The market opened 2025 with notably strong investment activity, posting the second-highest first quarter sales volume by both dollar volume and transaction count since 2022. Sales were up 54% year over year, reflecting renewed investor confidence and optimism about the market’s stability. Pricing reached a recent high, with the median price per unit climbing to $203,700, a 65% increase from the median for 2024. Cap rates continued their downward trend, averaging 5.8%, driven by continued improvement in operating performance and tightening fundamentals. The mix of transactions remained broad-based across all asset classes, though investor appetite for Class A assets has trended higher.

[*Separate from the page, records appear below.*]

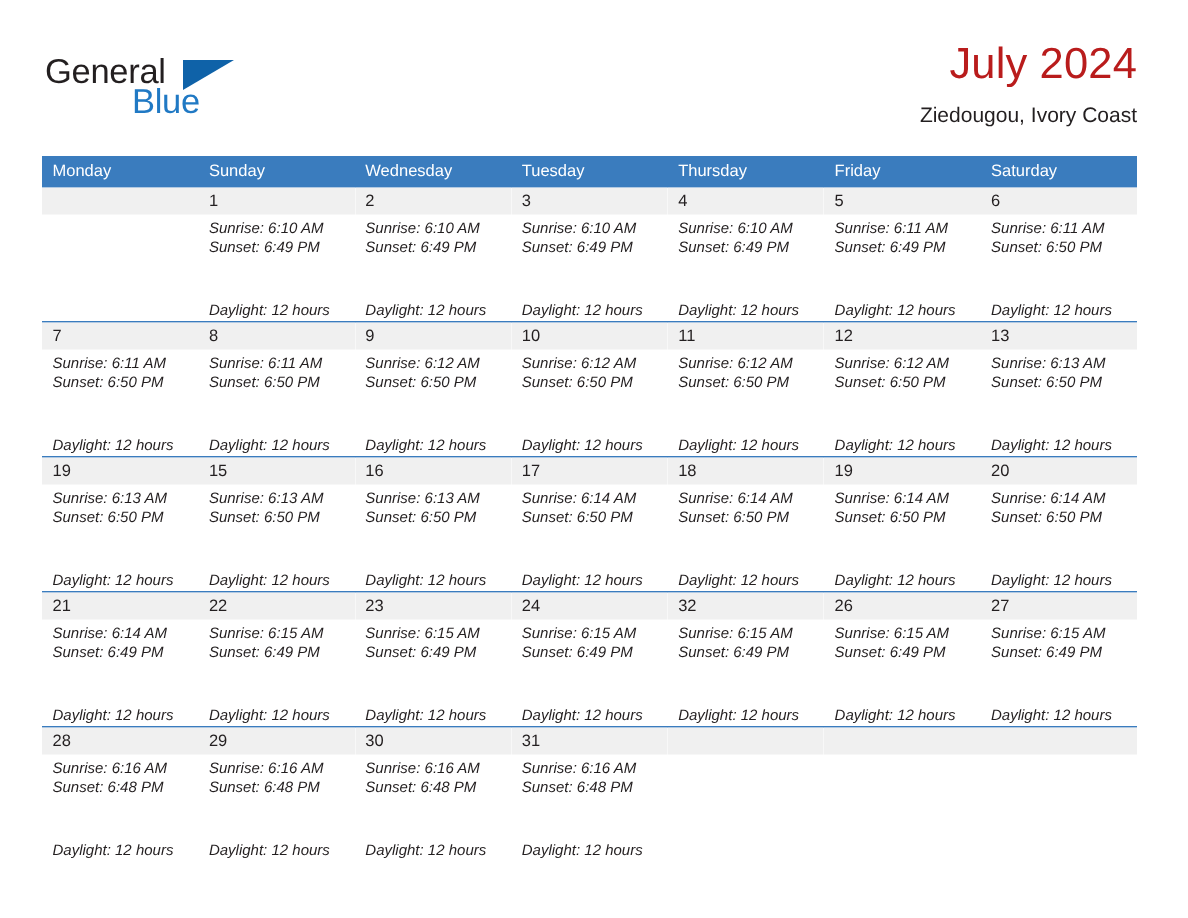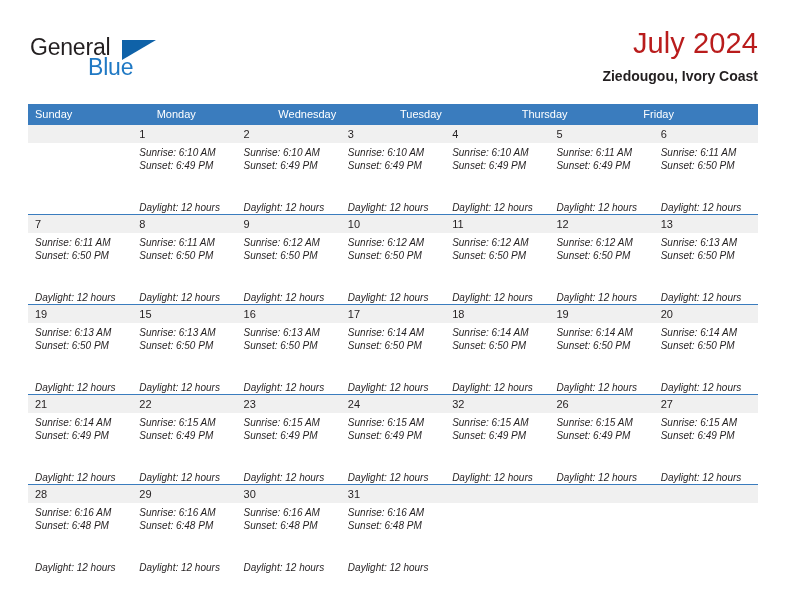--- a/index.html
+++ b/index.html
@@ -75,21 +75,21 @@
   .cal-title {
     font-size: 29px;
     font-weight: 400;
     color: #b91c1c;
     line-height: 34px;
     letter-spacing: 0.1px;
   }
   .cal-subtitle {
     margin-top: 8px;
     font-size: 14px;
-    font-weight: 700;
+    font-weight: 400;
     color: #231f20;
     line-height: 17px;
   }
 
   
   .calendar {
     position: absolute;
     left: 28px;
     top: 104px;
     width: 730px;
@@ -168,26 +168,27 @@
 
     <div class="title-block">
       <div class="cal-title">July 2024</div>
       <div class="cal-subtitle">Ziedougou, Ivory Coast</div>
     </div>
 
   </div>
 
   <div class="calendar">
     <div class="dow-row" id="dow-row">
+        <div class="dow-cell">Monday</div>
         <div class="dow-cell">Sunday</div>
-        <div class="dow-cell">Monday</div>
         <div class="dow-cell">Wednesday</div>
         <div class="dow-cell">Tuesday</div>
         <div class="dow-cell">Thursday</div>
         <div class="dow-cell">Friday</div>
+        <div class="dow-cell">Saturday</div>
       </div>
     <div id="weeks-container">
         <div class="week">
           <div class="week-inner">
             <div class="day-cell empty">
               <div class="day-num"></div>
             </div>
             <div class="day-cell">
               <div class="day-num">1</div>
               <div class="day-body">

Overall, solid fundamentals, compressed cap rates, and a normalized development pipeline position the Twin Cities as one of the more attractive and resilient multifamily markets in the Midwest.

Looking ahead

The Minneapolis-St. Paul multifamily market is positioned for continued improvement throughout 2025. A slowdown in new development, combined with resilient renter demand, is expected to support further tighten market fundamentals. Vacancy, which improved to 4.8% in the first quarter, is forecast to hold steady or decline modestly as absorption continues to outpace new supply. Rent growth is expected to accelerate in the coming quarters. Asking rents, up 2.4% year over year in the first quarter, are forecast to increase by 3.2% for the full year, reaching approximately $1,600 per month by year-end. Strength across both urban and suburban submarkets, especially areas with heightened rent gains over the past year, will drive this momentum. Deliveries are projected to total approximately 4,400 units for the year, well below the peaks from 2021 to 2023 and closer to historical norms. With the construction pipeline near 6,000 units and permitting aligned with long-term averages, supply side pressures should remain limited.

On the investment front, the market had a strong start in the first quarter and is expected to sustain robust activity throughout the year. Although sales volume may moderate in the coming quarters, transaction levels should remain above recent averages, supported by declining cap rates, which moved down to an average of 5.8%, and improving fundamentals. Investor interest is likely to continue across all asset classes, with growing activity in Class A properties, reinforcing the Twin Cities multifamily market as a resilient and attractive destination for both operators and capital providers. Overall, 2025 should bring balanced growth marked by low vacancy, steady rent increases, and solid investment activity, with potential opportunities emerging from evolving migration trends and shifting demand patterns.